Amanda Cohn, a CDC official working on the coronavirus planning unit, said those who had allergic reactions to other injections should refrain from receiving the COVID vaccine. That is because the vaccine includes a lipid nanoparticle called polyethylene glycol (PEG). It is a component in other injectable medicines. If a person has reacted to other injections, it is highly probably that it is because of PEG.
"That is partially the reason for the extra precautions for persons who have (had reactions) to other injectables," Cohn told PBS. "We are being abundantly cautious about this question related to allergic reactions. We don’t want people who have mild allergic reactions to be concerned about getting vaccinated."
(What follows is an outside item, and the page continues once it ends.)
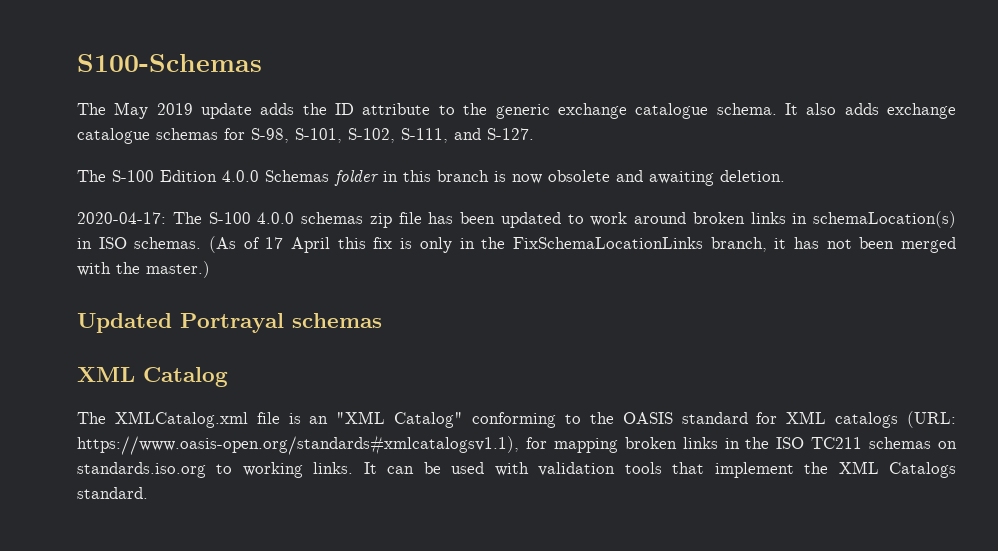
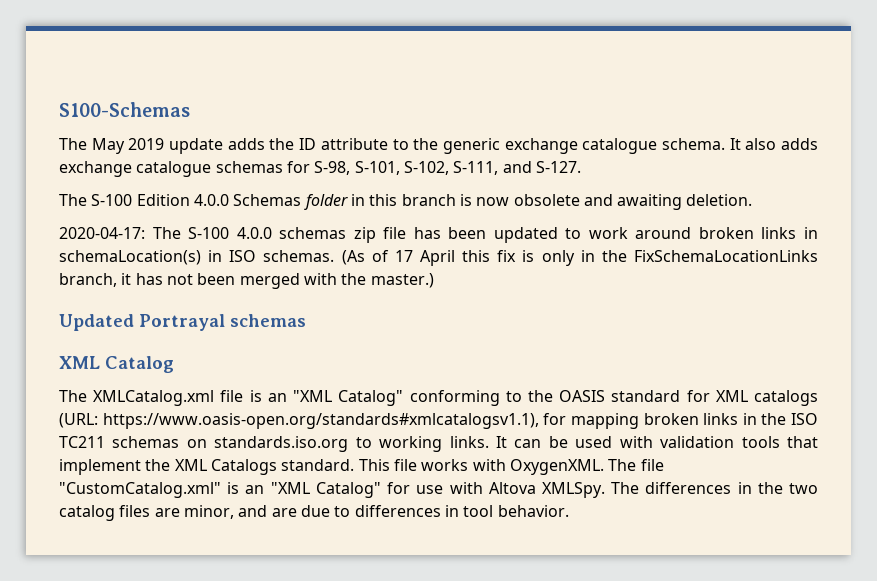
(148, 493) none -> [358,459,664,475] [59,482,818,498] [59,505,569,521] This file works with OxygenXML. The file "CustomCatalog.xml" is an "XML Catalog" for use with Altova XMLSpy. The differences in the two catalog files are minor, and are due to differences in tool behavior.

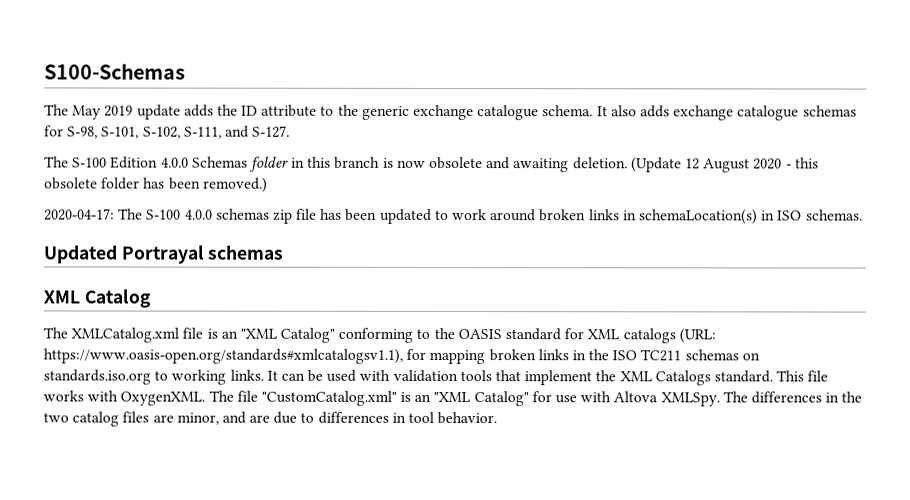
(753, 200) none -> [630,157,819,173] [44,177,268,193] (Update 12 August 2020 - this obsolete folder has been removed.)
[341,250,819,266] [59,273,434,289] (As of 17 April this fix is only in the FixSchemaLocationLinks branch, it has not been merged with the master.) -> (863, 215) none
If a person receives the first dose of the coronavirus vaccine and has an allergic reaction, they are advised against receiving the second dose.
In order to protect the public, the CDC has instructed vaccinators to monitor those who receive the vaccine for the first 15 minutes after receiving the immunization. Those with a history of allergic reactions must be monitored for 30 minutes after vaccination.
Medical professionals who have patients experiencing a serious allergic reaction will submit their findings to the Vaccine Adverse Reporting System (VARS), a nationwide forum for health care professionals, vaccine manufacturers and the public. Americans have the ability to research adverse reactions commonly associated with a vaccine, whether they are unexpected or appear to be quite common.
According to Fox News, only six allergic reactions have been discovered despite roughly 272,000 people receiving the vaccine. Each of the six reactions took place within a 30-minute window.
The new guidelines vary from those published by British regulators. Across the pond, medical professionals are telling people with food or medicine allergies not to receive the vaccine.